Но особенно близко и скоро сошелся с Шебуевым молодой санитарный врач Павел Иванович Малинин. Это был высокий и стройный мужчина с красивыми темными глазами и с острой черной бородкой. Он носил длинные волосы, писал стихи и частенько печатал их в толстых журналах, но относился он к ним как-то небрежно, сам же подсмеивался над ними и сочинял на них пародии. И в стихах его, иногда очень искренних и красивых, и в пародиях па них всегда звучало что-то грустное, какая-то болезненно дребезжавшая нота, Постоянно задумчивый и сосредоточенный, он был как-то странно тих, редко оживлялся, но очень любил говорить о ничтожестве всего земного, о таинственной судьбе человечества, о противоречиях ума и чувства в человеке и о других столь же премудрых вопросах. Голос у него был приятный, мягкий, и порою его лирический пессимизм, изливаясь из груди в грустных баритональных нотах, наводил на людей тоску.
— Будет вам ныть, Павел Иванович! — говорили ему.
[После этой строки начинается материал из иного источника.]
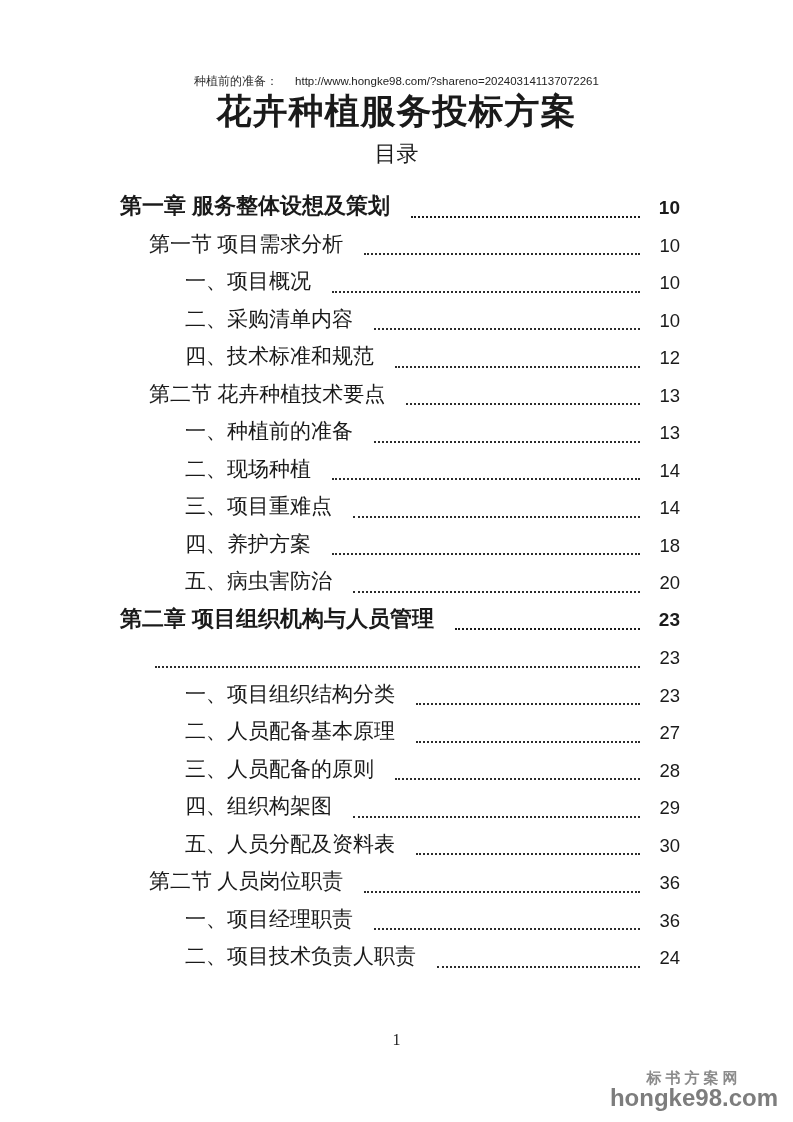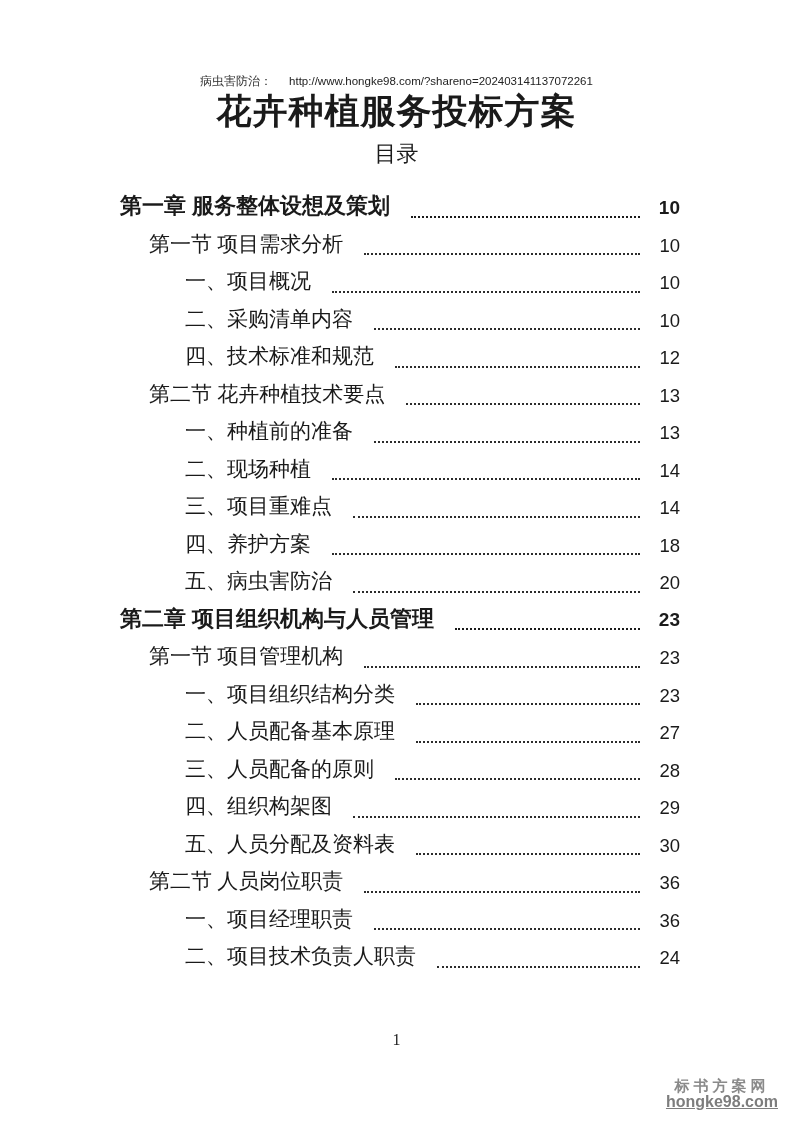--- a/index.html
+++ b/index.html
@@ -106,33 +106,32 @@
     font-weight: bold;
     line-height: 1.0;
   }
   .watermark .wm-name {
     font-size: 15px;
     letter-spacing: 4px;
     color: #8a8a8a;
     margin-bottom: 1px;
   }
   .watermark .wm-domain {
-    font-size: 16px;
+    font-size: 24px;
     color: #7d7d7d;
     letter-spacing: 0px;
-    text-decoration: underline;
   }
 </style>
 </head>
 <body>
 
 <div class="page">
 
   <div class="header-note">
-    <span>病虫害防治：</span><span class="url">http://www.hongke98.com/?shareno=202403141137072261</span>
+    <span>种植前的准备：</span><span class="url">http://www.hongke98.com/?shareno=202403141137072261</span>
   </div>
 
   <h1 class="doc-title">花卉种植服务投标方案</h1>
 
   <h2 class="toc-heading">目录</h2>
 
   <div class="toc" id="toc-list">
       <div class="toc-row level-1">
         <span class="toc-label">第一章 服务整体设想及策划</span>
         <span class="leader"></span>
@@ -187,21 +186,20 @@
         <span class="toc-label">五、病虫害防治</span>
         <span class="leader"></span>
         <span class="toc-page">20</span>
       </div>
       <div class="toc-row level-1">
         <span class="toc-label">第二章 项目组织机构与人员管理</span>
         <span class="leader"></span>
         <span class="toc-page">23</span>
       </div>
       <div class="toc-row level-2">
-        <span class="toc-label">第一节 项目管理机构</span>
         <span class="leader"></span>
         <span class="toc-page">23</span>
       </div>
       <div class="toc-row level-3">
         <span class="toc-label">一、项目组织结构分类</span>
         <span class="leader"></span>
         <span class="toc-page">23</span>
       </div>
       <div class="toc-row level-3">
         <span class="toc-label">二、人员配备基本原理</span>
Он не обижался и умолкал, с доброй и грустной улыбкой поглядывая на публику. Его очень любили в городе, и, кажется, больше всего он привлекал к себе любовь своей беспощадной искренностью. Мягким, ласковым голосом, с тихой улыбкой в красивых глазах он говорил всем такие вещи и задавал такие вопросы, за которые всякого другого человека возненавидели бы. Но его слушали, конфузились пред ним, смущенно посмеивались и отвечали ему и любили его. Ибо все понимали, что человек этот не судит и не осуждает, а как бы чего-то ищет в людях, ищет с мучительным напряжением ума и чувства.
Он и ввел архитектора в кружок Варвары Васильевны. Оказалось, что он знал Шебуева еще во времена студенчества и что Шебуев вместе с ним слушал медицину, но со второго курса перешел в институт гражданских инженеров. В ту пору он держался в стороне от товарищей и слыл среди них за человека себе на уме. Было известно, что он жил уроками и часто голодал, но за помощью ни к студентам, ни в благотворительные общества не обращался.
— Помню, кто-то говорил мне, что Шебуев — крестьянин, что, кончив учиться в школе, он тихонько от родных убежал в город… Очень бедствовал, но как-то ухитрился подготовиться к экзамену зрелости и наконец попал в университет. Много рассказывали о нем, но я позабыл и спутал всё, хотя помню, что рассказы были крайне любопытные, даже с драматизмом, и производили сильное впечатление, очень лестное для него.